Exercise aim:
Drop every picture. Then return, exactly, the lines from the beginning of the listing below through the one containing "Yorlunggul and Julunggul: 1".

Entries supplied:
Start of Block

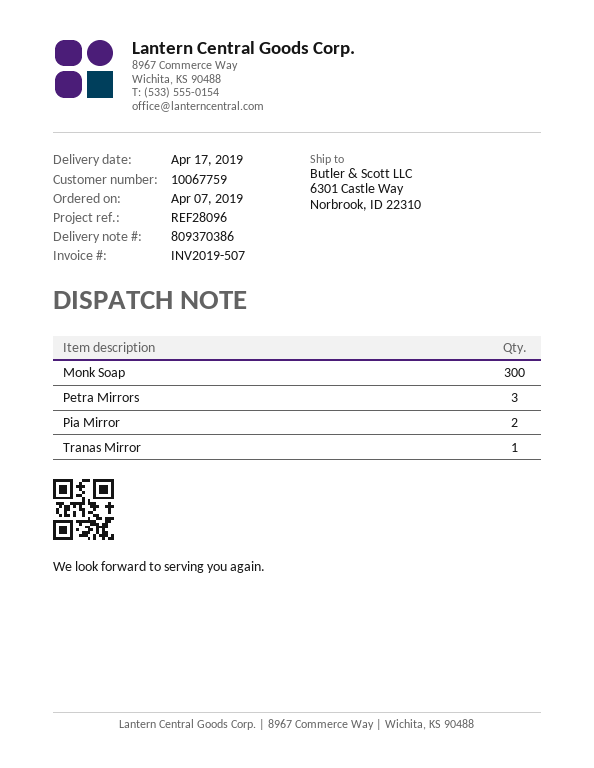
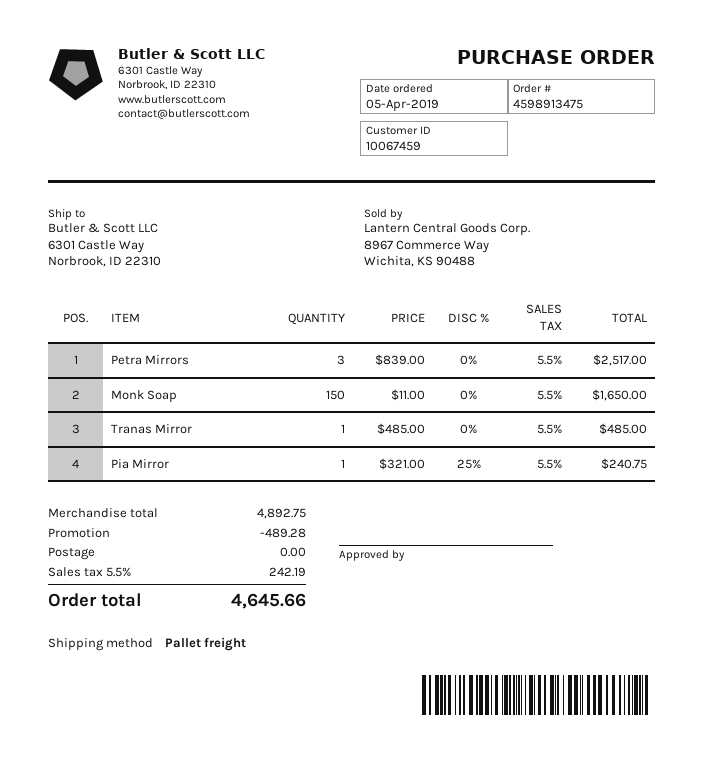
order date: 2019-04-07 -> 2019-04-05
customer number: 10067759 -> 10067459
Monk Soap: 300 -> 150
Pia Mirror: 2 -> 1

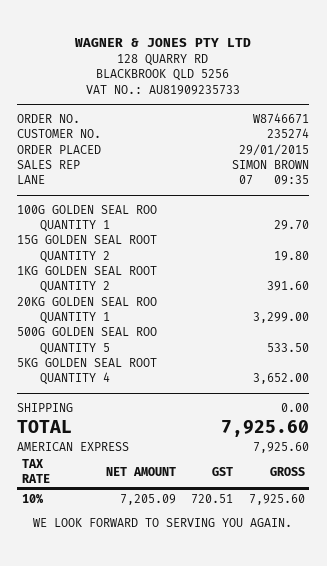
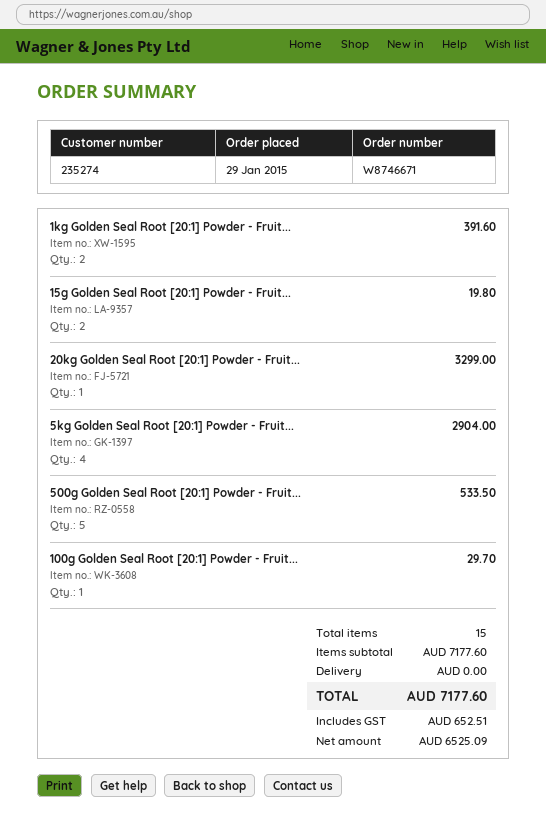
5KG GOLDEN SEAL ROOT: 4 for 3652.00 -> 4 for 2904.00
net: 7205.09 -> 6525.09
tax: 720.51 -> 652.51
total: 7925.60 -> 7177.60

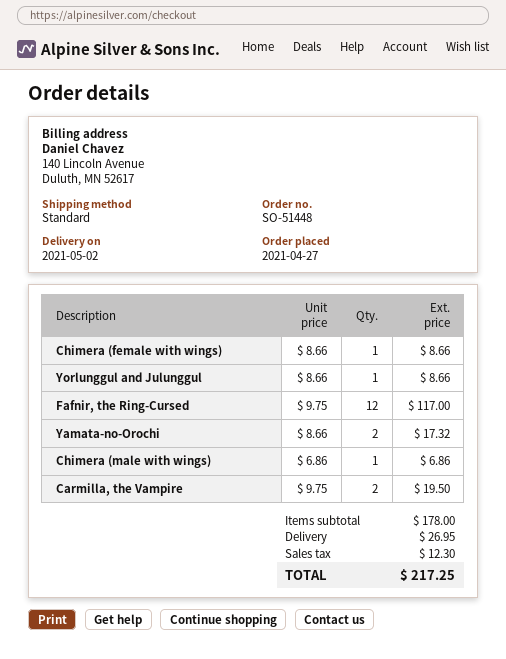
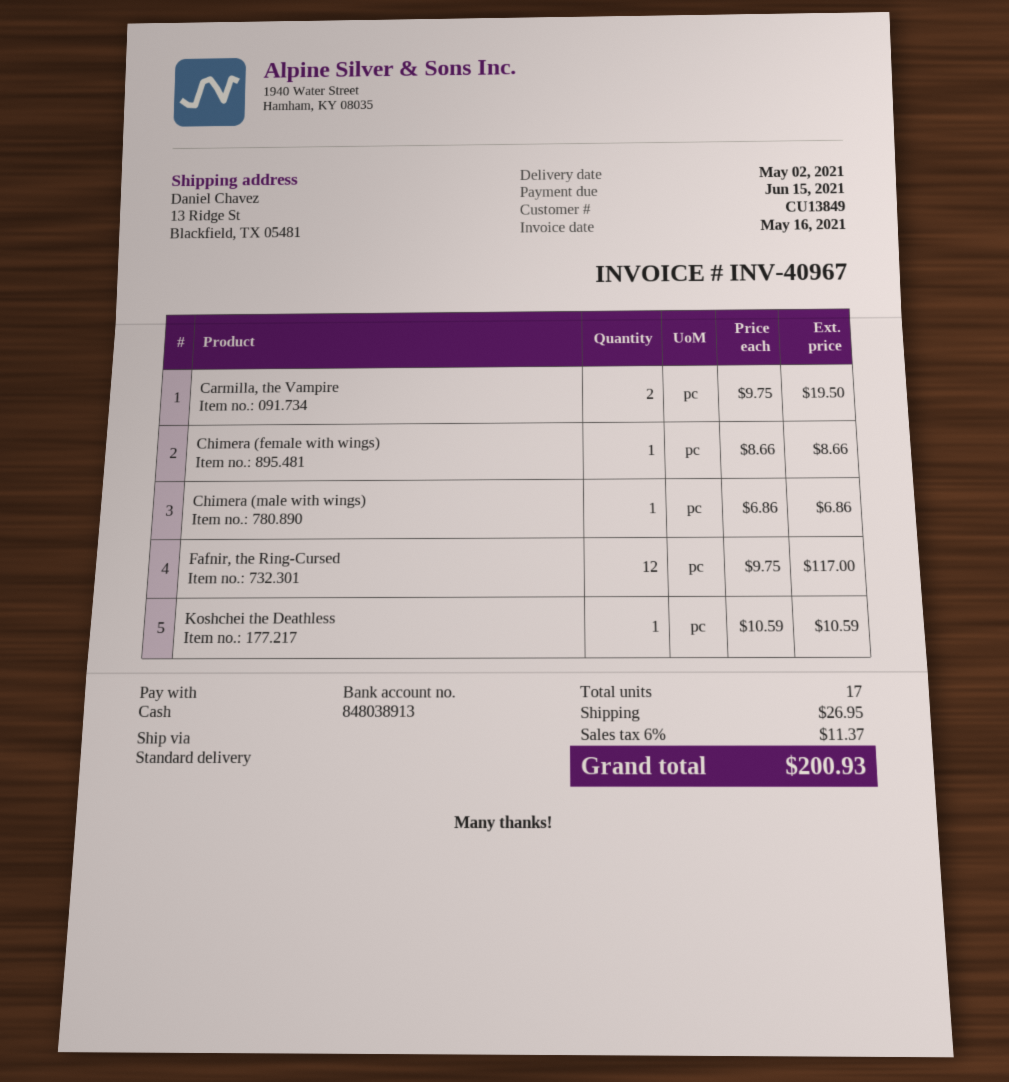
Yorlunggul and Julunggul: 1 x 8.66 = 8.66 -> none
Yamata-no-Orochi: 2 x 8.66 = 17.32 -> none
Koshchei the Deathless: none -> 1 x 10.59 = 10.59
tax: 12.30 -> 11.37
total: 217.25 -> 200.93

End of Block

Finished task:
order date: 2019-04-07 -> 2019-04-05
customer number: 10067759 -> 10067459
Monk Soap: 300 -> 150
Pia Mirror: 2 -> 1

5KG GOLDEN SEAL ROOT: 4 for 3652.00 -> 4 for 2904.00
net: 7205.09 -> 6525.09
tax: 720.51 -> 652.51
total: 7925.60 -> 7177.60

Yorlunggul and Julunggul: 1 x 8.66 = 8.66 -> none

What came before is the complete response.